**** Data supplied

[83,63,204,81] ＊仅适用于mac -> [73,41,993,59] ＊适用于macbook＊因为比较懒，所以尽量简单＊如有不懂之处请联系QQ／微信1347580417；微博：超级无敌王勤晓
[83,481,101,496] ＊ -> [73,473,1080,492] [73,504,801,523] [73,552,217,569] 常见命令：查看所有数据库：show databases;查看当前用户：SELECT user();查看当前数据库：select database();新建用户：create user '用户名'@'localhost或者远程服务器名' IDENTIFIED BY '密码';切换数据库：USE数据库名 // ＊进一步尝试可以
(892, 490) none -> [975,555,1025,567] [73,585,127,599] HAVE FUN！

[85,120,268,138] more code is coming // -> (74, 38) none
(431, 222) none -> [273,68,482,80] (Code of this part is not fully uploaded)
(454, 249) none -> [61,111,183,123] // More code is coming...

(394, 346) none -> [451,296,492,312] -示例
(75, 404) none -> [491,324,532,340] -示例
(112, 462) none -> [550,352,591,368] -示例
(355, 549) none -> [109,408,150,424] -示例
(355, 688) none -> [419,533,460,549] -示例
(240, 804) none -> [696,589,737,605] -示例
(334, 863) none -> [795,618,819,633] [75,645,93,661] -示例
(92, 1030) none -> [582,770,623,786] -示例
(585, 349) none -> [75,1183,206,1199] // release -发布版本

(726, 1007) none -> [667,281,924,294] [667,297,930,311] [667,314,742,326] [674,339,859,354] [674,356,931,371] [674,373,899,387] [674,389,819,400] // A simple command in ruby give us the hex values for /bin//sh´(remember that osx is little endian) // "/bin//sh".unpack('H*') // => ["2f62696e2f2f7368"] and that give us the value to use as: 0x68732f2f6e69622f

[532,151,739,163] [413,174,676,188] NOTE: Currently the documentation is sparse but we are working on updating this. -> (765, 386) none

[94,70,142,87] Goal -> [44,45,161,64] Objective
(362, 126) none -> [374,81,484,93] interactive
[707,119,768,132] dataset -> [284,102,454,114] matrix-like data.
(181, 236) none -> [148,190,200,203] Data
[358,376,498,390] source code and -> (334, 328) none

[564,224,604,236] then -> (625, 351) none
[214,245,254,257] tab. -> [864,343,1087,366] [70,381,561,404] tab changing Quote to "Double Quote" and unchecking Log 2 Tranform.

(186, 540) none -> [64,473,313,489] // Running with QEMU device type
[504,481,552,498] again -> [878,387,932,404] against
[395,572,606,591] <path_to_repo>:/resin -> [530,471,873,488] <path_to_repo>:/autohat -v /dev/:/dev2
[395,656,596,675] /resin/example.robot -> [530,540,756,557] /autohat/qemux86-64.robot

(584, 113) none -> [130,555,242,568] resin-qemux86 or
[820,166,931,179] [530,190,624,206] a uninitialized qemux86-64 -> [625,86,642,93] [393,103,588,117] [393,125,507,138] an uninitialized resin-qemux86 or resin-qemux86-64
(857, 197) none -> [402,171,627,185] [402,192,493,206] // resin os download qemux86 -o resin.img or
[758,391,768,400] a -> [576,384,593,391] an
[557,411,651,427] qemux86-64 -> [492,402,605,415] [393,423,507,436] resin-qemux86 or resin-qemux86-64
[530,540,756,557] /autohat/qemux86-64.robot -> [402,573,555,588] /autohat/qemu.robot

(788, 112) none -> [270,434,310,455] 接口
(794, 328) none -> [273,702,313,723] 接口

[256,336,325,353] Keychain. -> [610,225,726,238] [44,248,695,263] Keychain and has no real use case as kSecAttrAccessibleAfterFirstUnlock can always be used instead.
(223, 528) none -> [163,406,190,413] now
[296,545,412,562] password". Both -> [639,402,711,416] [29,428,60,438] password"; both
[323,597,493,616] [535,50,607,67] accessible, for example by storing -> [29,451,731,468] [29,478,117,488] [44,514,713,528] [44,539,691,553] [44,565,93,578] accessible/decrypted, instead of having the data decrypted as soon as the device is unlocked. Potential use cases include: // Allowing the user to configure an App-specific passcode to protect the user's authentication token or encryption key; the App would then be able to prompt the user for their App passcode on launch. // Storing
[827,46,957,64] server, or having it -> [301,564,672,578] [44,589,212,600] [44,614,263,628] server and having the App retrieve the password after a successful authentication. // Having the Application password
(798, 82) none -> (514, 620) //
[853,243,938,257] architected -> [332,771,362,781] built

********

**Exercise:**
Check each line above for the string "having" and copy every line that has it.

**Written answer:**
[323,597,493,616] [535,50,607,67] accessible, for example by storing -> [29,451,731,468] [29,478,117,488] [44,514,713,528] [44,539,691,553] [44,565,93,578] accessible/decrypted, instead of having the data decrypted as soon as the device is unlocked. Potential use cases include: // Allowing the user to configure an App-specific passcode to protect the user's authentication token or encryption key; the App would then be able to prompt the user for their App passcode on launch. // Storing
[827,46,957,64] server, or having it -> [301,564,672,578] [44,589,212,600] [44,614,263,628] server and having the App retrieve the password after a successful authentication. // Having the Application password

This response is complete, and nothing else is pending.